(Web page edit records)
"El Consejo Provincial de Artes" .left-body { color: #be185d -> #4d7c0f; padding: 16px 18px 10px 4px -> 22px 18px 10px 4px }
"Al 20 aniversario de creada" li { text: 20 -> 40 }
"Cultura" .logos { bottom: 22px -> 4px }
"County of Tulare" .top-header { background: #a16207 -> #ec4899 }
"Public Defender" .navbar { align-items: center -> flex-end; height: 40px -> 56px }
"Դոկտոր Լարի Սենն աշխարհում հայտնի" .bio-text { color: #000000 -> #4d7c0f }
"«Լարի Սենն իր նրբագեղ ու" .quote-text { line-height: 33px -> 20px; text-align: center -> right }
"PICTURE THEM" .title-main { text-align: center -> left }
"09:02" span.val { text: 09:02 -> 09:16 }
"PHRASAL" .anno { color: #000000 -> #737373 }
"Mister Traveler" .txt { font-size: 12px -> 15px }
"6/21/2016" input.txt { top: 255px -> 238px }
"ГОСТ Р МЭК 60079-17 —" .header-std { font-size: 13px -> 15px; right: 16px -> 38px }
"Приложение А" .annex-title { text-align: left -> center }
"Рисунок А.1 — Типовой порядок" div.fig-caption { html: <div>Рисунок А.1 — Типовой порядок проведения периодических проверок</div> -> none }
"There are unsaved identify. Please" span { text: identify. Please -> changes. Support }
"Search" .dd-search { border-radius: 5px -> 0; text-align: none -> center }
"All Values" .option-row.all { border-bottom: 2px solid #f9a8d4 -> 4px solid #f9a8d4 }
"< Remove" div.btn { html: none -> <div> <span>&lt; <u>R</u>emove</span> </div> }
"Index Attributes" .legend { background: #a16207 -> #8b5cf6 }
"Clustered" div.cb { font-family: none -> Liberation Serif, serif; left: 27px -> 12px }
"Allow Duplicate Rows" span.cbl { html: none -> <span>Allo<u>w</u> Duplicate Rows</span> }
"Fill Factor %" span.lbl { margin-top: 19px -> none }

### [What you should do]
Within the records above, determine how many lines contain the word "bottom". Respond with that number and no other text.

### [Exercise result]
2